ACTIVITY: Set down each record exactly. Omit the pictures.

════════

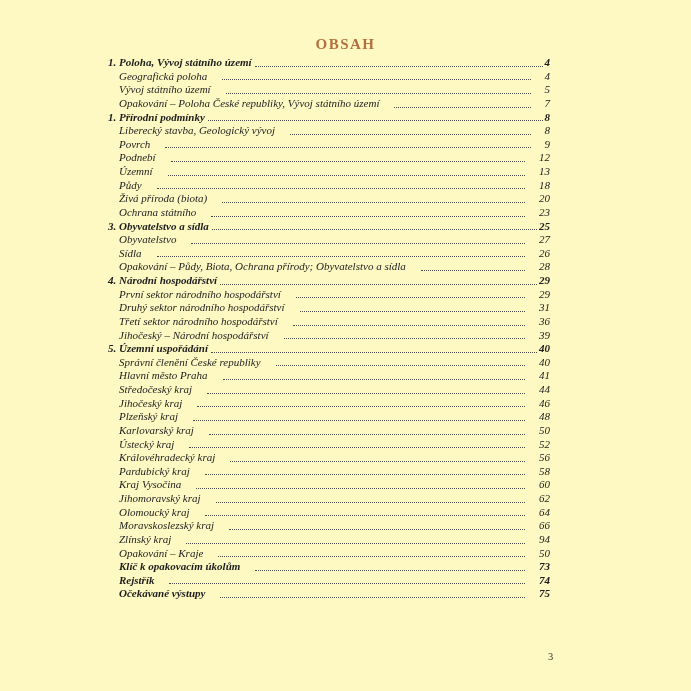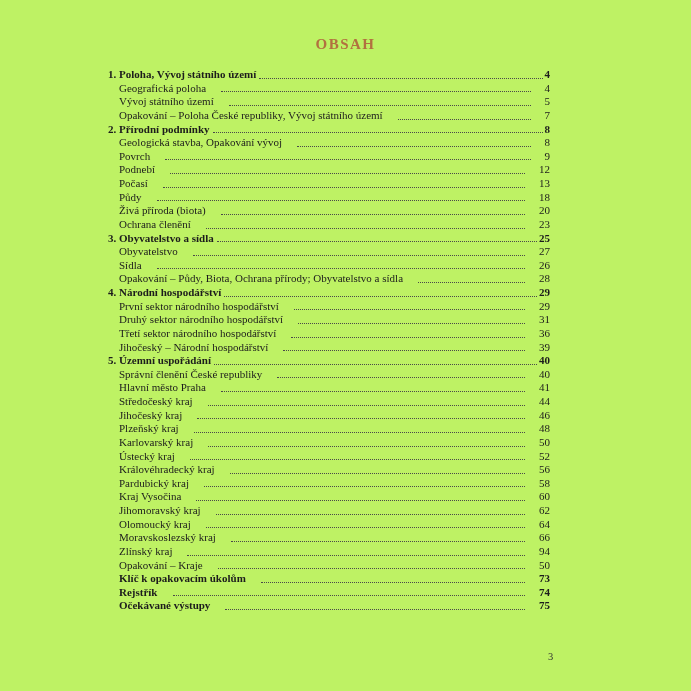"OBSAH" .page { background: #bef264 -> #fef9c3 }
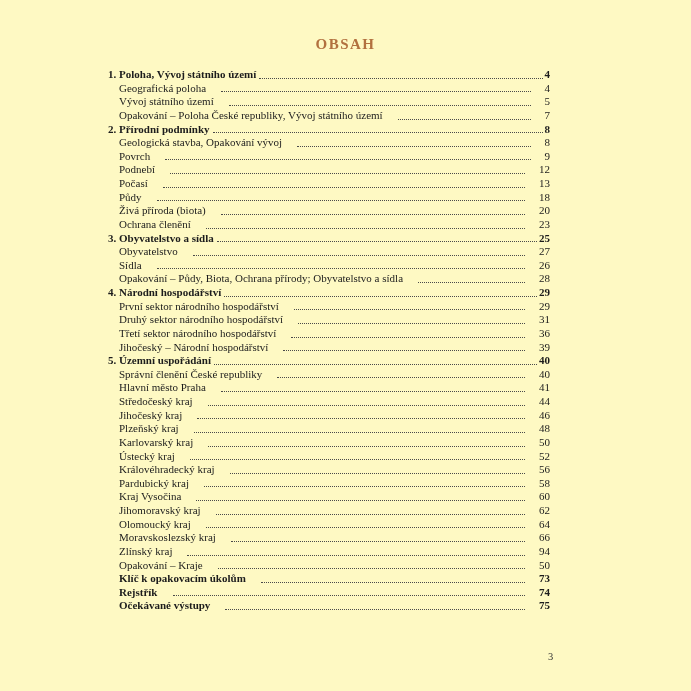"1. Poloha, Vývoj státního území" .toc { font-style: none -> italic; top: 68px -> 56px }
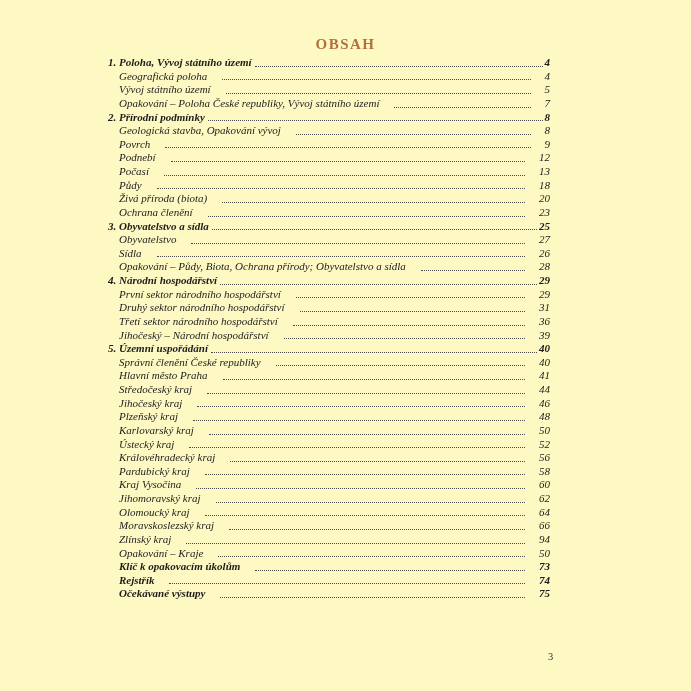"2. Přírodní podmínky" span.label { text: 2 -> 1 }
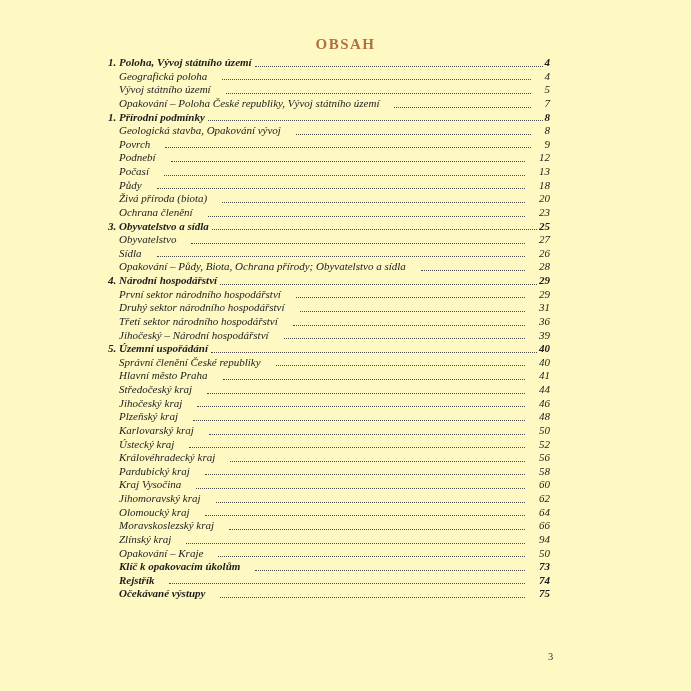"Geologická stavba, Opakování vývoj" span.label { text: Geologická stavba, Opakování -> Liberecký stavba, Geologický }
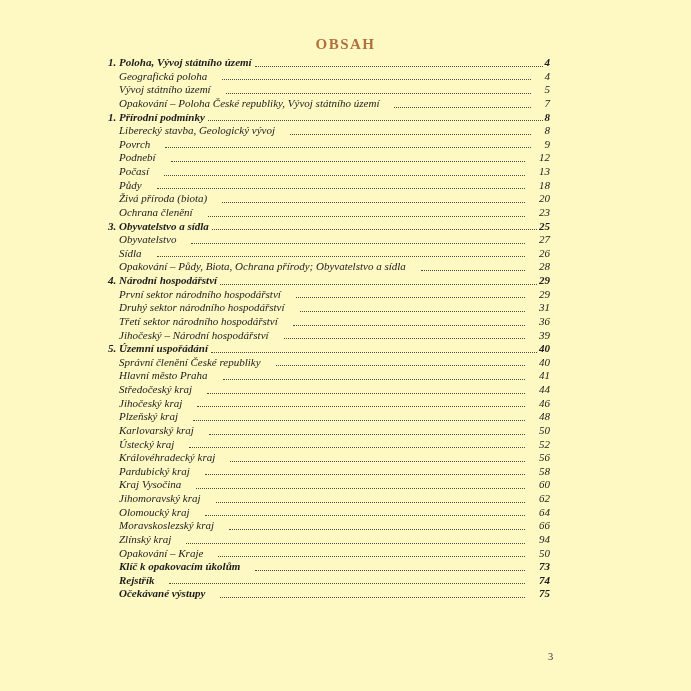"Počasí" span.label { text: Počasí -> Územní }
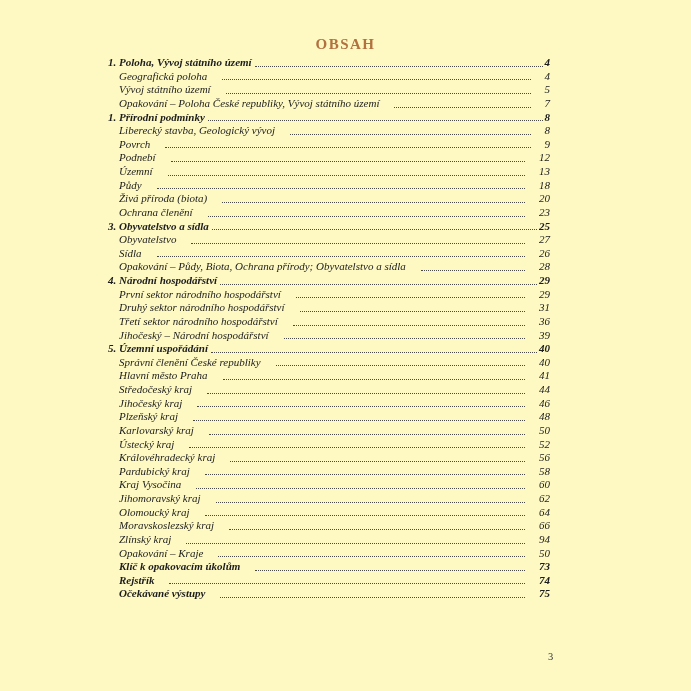"Ochrana členění" span.label { text: členění -> státního }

════════

EXERCISE OUTPUT:
"OBSAH" .page { background: #bef264 -> #fef9c3 }
"1. Poloha, Vývoj státního území" .toc { font-style: none -> italic; top: 68px -> 56px }
"2. Přírodní podmínky" span.label { text: 2 -> 1 }
"Geologická stavba, Opakování vývoj" span.label { text: Geologická stavba, Opakování -> Liberecký stavba, Geologický }
"Počasí" span.label { text: Počasí -> Územní }
"Ochrana členění" span.label { text: členění -> státního }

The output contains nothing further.